------ DATA EXTRACTS

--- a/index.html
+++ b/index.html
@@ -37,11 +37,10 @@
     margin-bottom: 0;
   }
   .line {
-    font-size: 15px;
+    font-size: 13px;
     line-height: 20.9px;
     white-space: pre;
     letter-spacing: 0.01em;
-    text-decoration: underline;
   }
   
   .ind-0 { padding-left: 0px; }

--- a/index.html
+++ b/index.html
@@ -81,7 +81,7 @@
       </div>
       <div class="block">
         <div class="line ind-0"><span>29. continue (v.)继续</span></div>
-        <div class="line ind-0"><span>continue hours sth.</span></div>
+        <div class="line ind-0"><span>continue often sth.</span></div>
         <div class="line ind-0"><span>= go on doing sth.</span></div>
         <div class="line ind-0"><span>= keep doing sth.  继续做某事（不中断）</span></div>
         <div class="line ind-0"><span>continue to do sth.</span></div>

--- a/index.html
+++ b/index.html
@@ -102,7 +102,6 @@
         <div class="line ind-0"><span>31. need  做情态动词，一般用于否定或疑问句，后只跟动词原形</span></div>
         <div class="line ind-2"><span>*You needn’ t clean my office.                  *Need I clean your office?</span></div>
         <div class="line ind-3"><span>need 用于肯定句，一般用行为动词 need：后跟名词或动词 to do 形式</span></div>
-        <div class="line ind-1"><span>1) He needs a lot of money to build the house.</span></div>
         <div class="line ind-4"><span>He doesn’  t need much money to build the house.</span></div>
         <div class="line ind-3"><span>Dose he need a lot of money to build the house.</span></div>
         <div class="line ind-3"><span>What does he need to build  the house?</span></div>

------------

■ YOUR GOAL
Please give back exactly the lines of this listing beginning at the line with "to do sth.</span></div>" and ending with the line with "needs a lot", both included, and nothing else.

■ REPLY TO THE TASK
         <div class="line ind-0"><span>continue to do sth.</span></div>

--- a/index.html
+++ b/index.html
@@ -102,7 +102,6 @@
         <div class="line ind-0"><span>31. need  做情态动词，一般用于否定或疑问句，后只跟动词原形</span></div>
         <div class="line ind-2"><span>*You needn’ t clean my office.                  *Need I clean your office?</span></div>
         <div class="line ind-3"><span>need 用于肯定句，一般用行为动词 need：后跟名词或动词 to do 形式</span></div>
-        <div class="line ind-1"><span>1) He needs a lot of money to build the house.</span></div>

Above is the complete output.